Arnaud Dumourier, Directeur de la Rédaction du Monde du Droit, a interrogé Pierre François, Avocat associé au sein du cabinet Pinsent Masons, sur les enjeux juridiques du crowdfunding ou financement participatif.
Le crowdfunding n'a pas encore de définition juridique monolithique. Le crowdfunding est totalement multiforme : crédit gratuit, crédit contre paiement d'intérêt, don avec ou sans contrepartie, proposition de souscription d'actions ou d'obligations. Il s'agit avant tout d'un mode de financement alternatif aux modes de financement classiques (banque ou marchés de capitaux).
Pour définir la notion de crowdfunding, Pierre François se réfère aux aspects opérationnels du système, c'est-à-dire un système de financement alternatif proposé uniquement via Internet par des bailleurs de fonds, où l'affectif pour le projet financé a une place très importante. L'affectif est l'un des avantages du système pour les opérateurs qui ont recours à ce système. En effet, avec le crowdfunding, les opérateurs peuvent s'assurer de l'intérêt de la clientèle pour le projet à venir.
Même en l'absence d'une définition juridique, chacun des modes de financement proposés par le crowdfunding entre dans le champ d'une catégorie juridique existante, soumise à des règles juridiques précises. On peut, par exemple, analyser le don sans contrepartie comme une activité de service de paiement, où la plateforme collecte l'argent en vue de le redistribuer au bénéficiaire du financement. Si on prend l'exemple du crédit, il s'agit d'une activité bancaire soumise au monopole bancaire. Enfin, pour ce qui est de l'investissement, on est dans le domaine du service d'investissement.
Aujourd'hui les opérateurs du crowdfunding estiment que cette réglementation différenciée selon le type de financement est inadaptée. Sur le projet de réforme du crowdfunding, Pierre François considère qu'il est louable de vouloir mettre en place un régime juridique propre au crowdfunding, sachant qu'il faut se poser la question de l'objectif de cette réforme juridique.
Ainsi, la réforme semble avoir pris deux orientations ambivalentes : une logique d'encadrement strict de monopoles existants, notamment sur les aspects bancaires et une volonté de donner un contenu juridique spécifique permettant à cette activité de se développer en tant que nouvelle activité et nouveau métier, notamment au travers de la proposition de création du métier de conseiller d'investissement participatif.
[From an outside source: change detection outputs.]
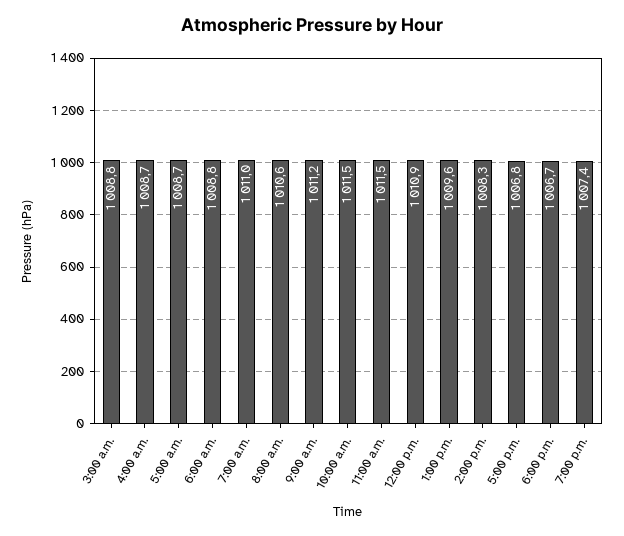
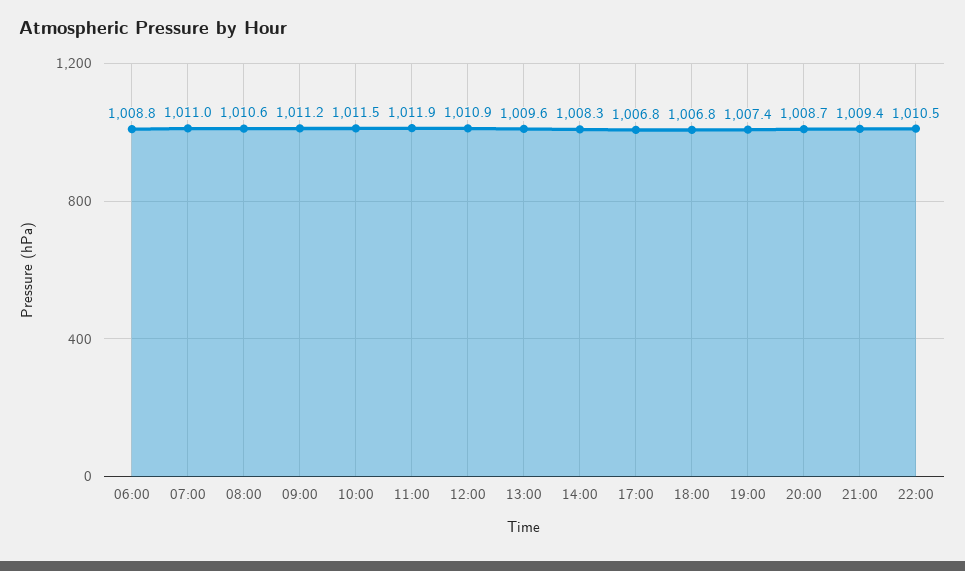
3:00 a.m.: 1008.8 -> none
4:00 a.m.: 1008.7 -> none
5:00 a.m.: 1008.7 -> none
11:00 a.m.: 1011.5 -> 1011.9
6:00 p.m.: 1006.7 -> 1006.8
20:00: none -> 1008.7
21:00: none -> 1009.4
22:00: none -> 1010.5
Cette réforme devra également prendre en compte une autre problématique, celle de l'insertion de cette nouvelle réglementation dans un contexte international. Pour Pierre François, la consultation lancée par la Commission européenne le 3 octobre 2013 constitue le réel point de départ de la mise en place d'un régime juridique efficace pour le développement du crowdfunding.